First Gen Corp. (FGEN) expects its pumped-storage hydro projects to contribute around P16 billion in annual earnings beginning 2031, as the Lopez-led energy company ramps up investments in renewable energy and long-duration storage.
At the company’s annual stockholders’ meeting on Thursday, FGEN President and COO Francis Giles B. Puno said the company has committed about P62 billion to develop around 2,000 megawatts (MW) of pumped-storage hydro capacity through projects such as Wawa and Pakil, in partnership with Prime Infrastructure.
“Beginning in 2031, these facilities are projected to contribute approximately Php16 billion annually to First Gen’s bottom line,” Puno said, referring to the projects’ 20-year contracted agreements under the Department of Energy’s Green Energy Auction Program.
He added that the projected earnings contribution is “about three times the historical average contribution” of the company’s former 60-percent stake in its natural gas business.
Puno described the expansion as “one of the largest strategic investments in FGEN’s history.”
The projects are part of the company’s renewable energy play following the sale of stakes in its natural gas business to Prime Infrastructure last year.

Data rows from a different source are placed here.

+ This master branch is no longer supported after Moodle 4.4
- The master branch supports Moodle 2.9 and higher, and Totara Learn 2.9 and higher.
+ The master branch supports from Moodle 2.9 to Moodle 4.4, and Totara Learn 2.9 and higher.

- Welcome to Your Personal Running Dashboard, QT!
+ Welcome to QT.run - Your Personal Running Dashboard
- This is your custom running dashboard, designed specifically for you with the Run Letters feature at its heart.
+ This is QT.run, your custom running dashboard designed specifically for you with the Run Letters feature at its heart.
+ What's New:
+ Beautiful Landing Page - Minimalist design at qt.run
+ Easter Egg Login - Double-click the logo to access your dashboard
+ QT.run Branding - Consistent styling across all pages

The company said the transaction allowed it to recycle capital into renewables. After the sale, around 92 percent of FGEN’s asset base consisted of renewable energy investments.
However, the divestment weighed on FGEN’s first-quarter earnings. In a regulatory filing early this month, the company said attributable net income fell 24 percent to P3.6 billion from P4.8 billion a year earlier, reflecting the sale’s impact.

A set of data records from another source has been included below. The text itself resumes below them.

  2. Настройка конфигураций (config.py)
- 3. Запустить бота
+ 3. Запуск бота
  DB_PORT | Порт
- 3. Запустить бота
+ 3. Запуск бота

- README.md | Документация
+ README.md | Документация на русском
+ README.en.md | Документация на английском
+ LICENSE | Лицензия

The decline came despite a 32-percent rise in revenues to P15.3 billion, driven by higher electricity sales volumes, improved power prices, and stronger geothermal operations under Energy Development Corp. Following the transaction, FGEN now books only its 40-percent share in the operating natural gas plants and a 20-percent interest in the Interim Offshore LNG Terminal.
Beyond hydro storage, FGEN said it is also expanding its geothermal business, including the redevelopment of its Leyte facilities, with potential capacity exceeding 700 MW, and its partnership with Indonesia’s Sinar Mas to develop up to 440 MW of geothermal projects.
The company is also advancing a 54-MW Agri-PV solar project in Batangas and rehabilitating damaged turbines at its Burgos Wind Farm in Ilocos Norte.